Les Éditions Le Bruit du Temps ont publié récemment Ponge, pâturages, prairies de Philippe Jaccottet.
« Car ce qui tenait, ce qui tient, dans une certaine mesure, devant la mort (non la mort imaginée ou pensée, mais la présence d’un être mort qui fut proche – sans même parler de la douleur, qui est une autre affaire), ce pourrait n’être pas seulement, ni nécessairement, la Parole (religieuse, de quelque religion que ce soit) ; pas seulement ce que l’on est en droit d’appeler, en pesant ses mots, le sublime (dont je verrais en ce moment précis l’image la plus juste chez Dante, dans le pas fier et douloureux de Dante du plus bas au plus haut de la montage du monde) ; pas nécessairement le "parfaitement accompli" (dont la perfection même, au contraire, risque de se briser contre pareil écueil). Non. Ce pourrait être autre chose encore, à propos de quoi m’est revenu en mémoire l’adjectif double forgé par Hölderlin dans "Le Rhin" ; "reinentsprungenes", le "pur jailli", "ce qui sourd pur", dont il nous avertit qu’il est "énigme."
Or je crois que la chose "jaillie pure" de Hölderlin n’est pas très loin de "l’étincelle d’or de la lumière nature" de Rimbaud, chez qui sa recherche est essentielle, ce qui légitimerait le "mythe" créé autour de son œuvre en lui donnant une place tout à fait à part dans la poésie moderne.
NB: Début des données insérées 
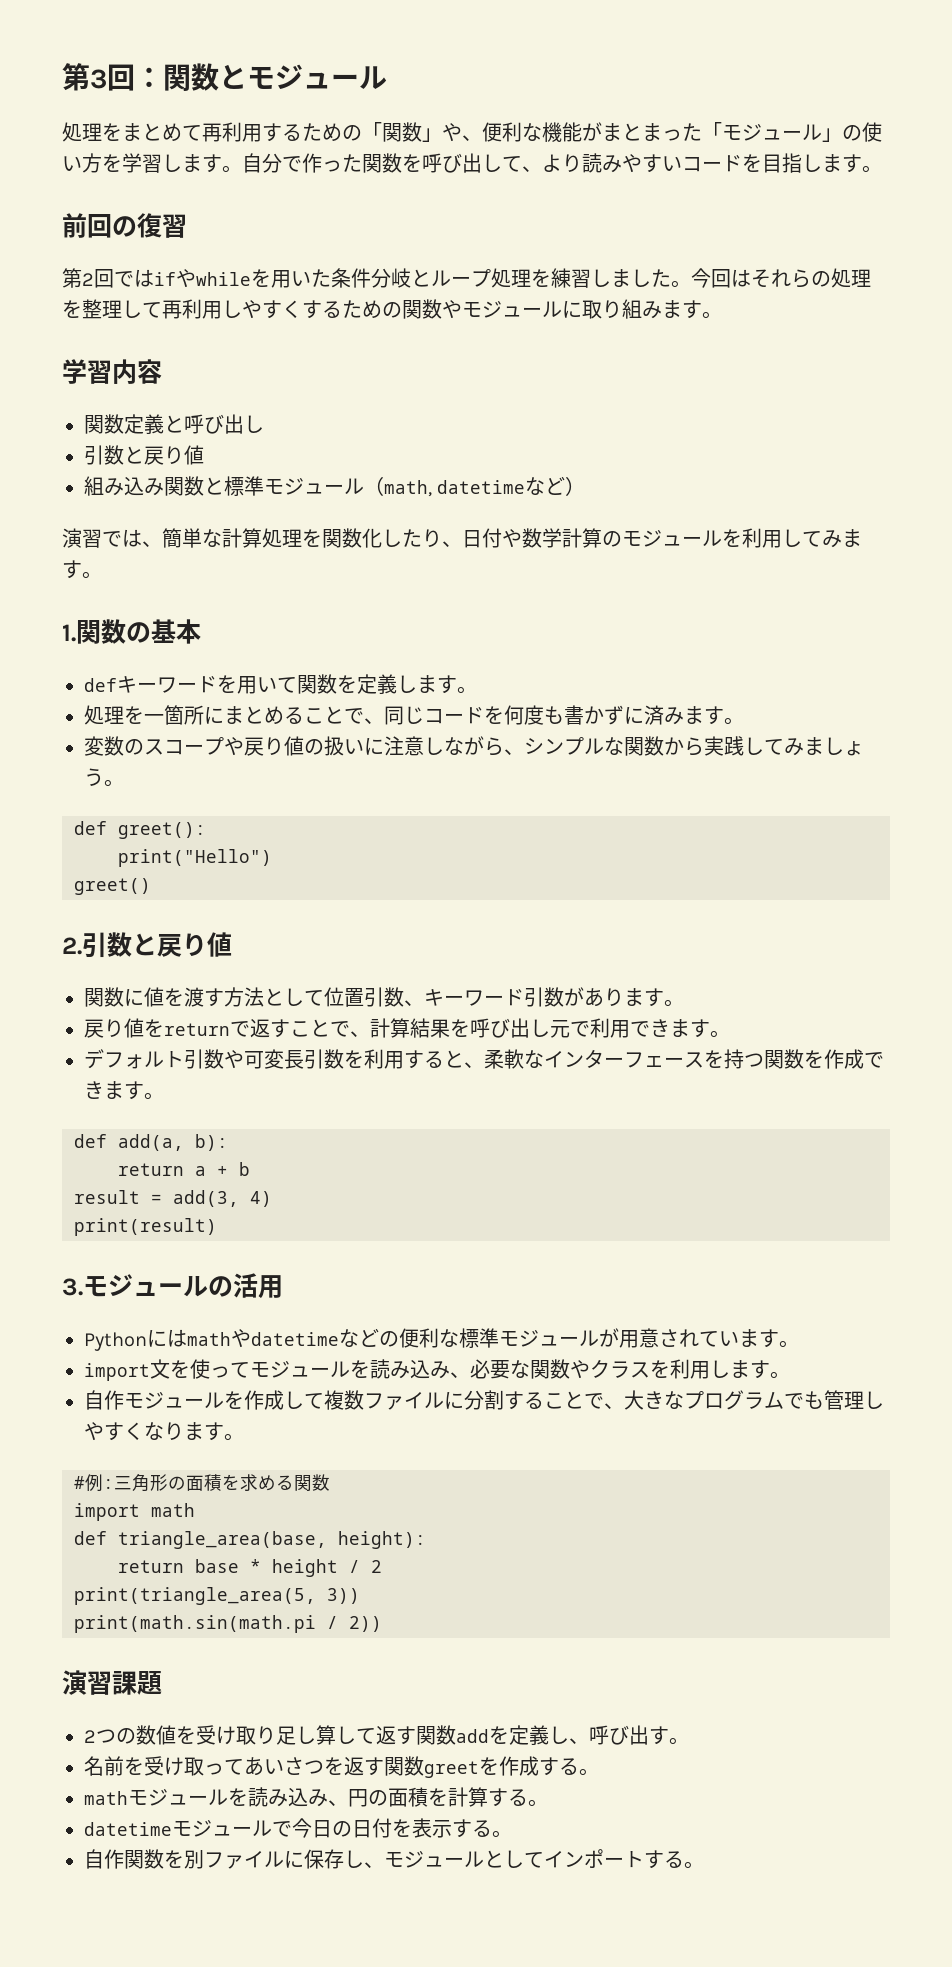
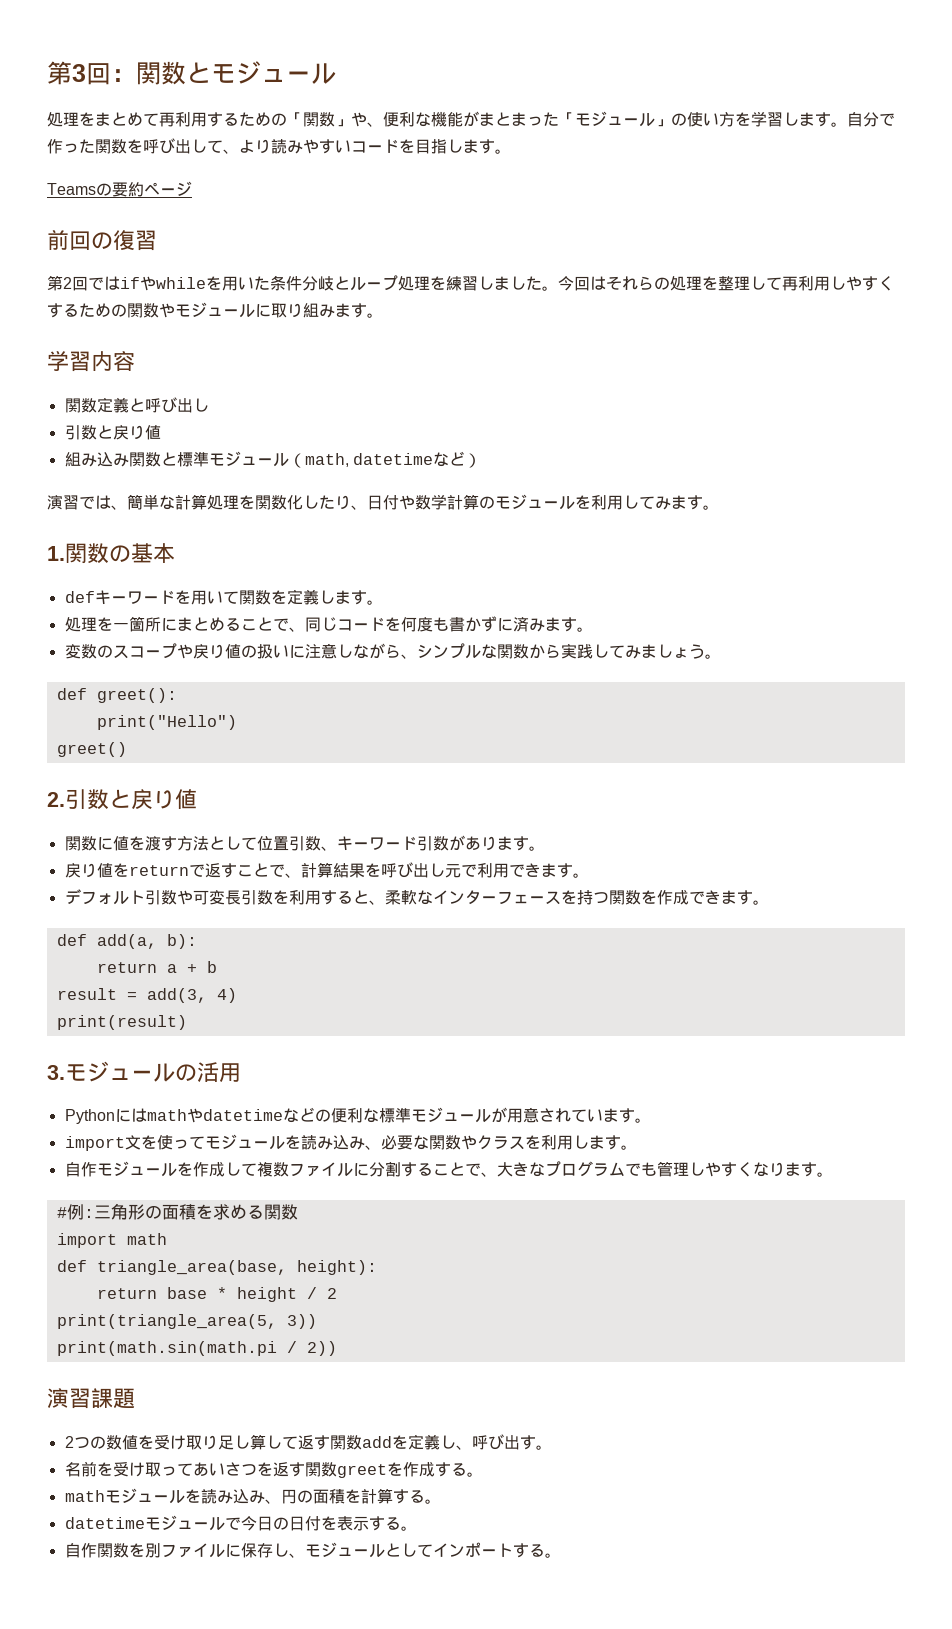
+ Teamsの要約ページ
Que Rimbaud, en effet, ait été plus proche de la source qu’aucun de ses contemporains, je crois que cela s’entend immédiatement, sans qu’il soit besoin d’en dire plus ; même si l’impossibilité de fonder en raison cette différence peut gêner, rendre le texte, et l’ébranlement qu’il produit, suspects à un esprit trop positif.
Serait-il dès lors trop simple, ou léger, d’imaginer que "ce qui sourd pur" puisse purifier, par calcination, ou laver, par baptême, les pires horreurs ? Dans les livres, ce jaillissement ne se produirait d’ailleurs que par instants, dans une phrase, dans un vers que nous sommes alors tenté de qualifier, faute de mieux, de "magiques", par l’intensité de leur effet sur nous ; dans la musique, il pourrait s’agir d’un thème, de quelques mesures, d’une simple modulation (comme il en est de si parlantes, notamment, chez Schubert) ; ici comme là, de guère plus qu’une inflexion. (Et il m’est arrivé non pas de penser, là encore, mais de ressentir que la poésie, et la musique, dans leurs moments de magie, ou de grâce, semblent précisément infléchir le mouvement du monde, fléchir la rigueur du destin.)
Philippe Jaccottet, Ponge, pâturages, prairies, Le Bruit du Temps, 2015, pp. 40 à 42.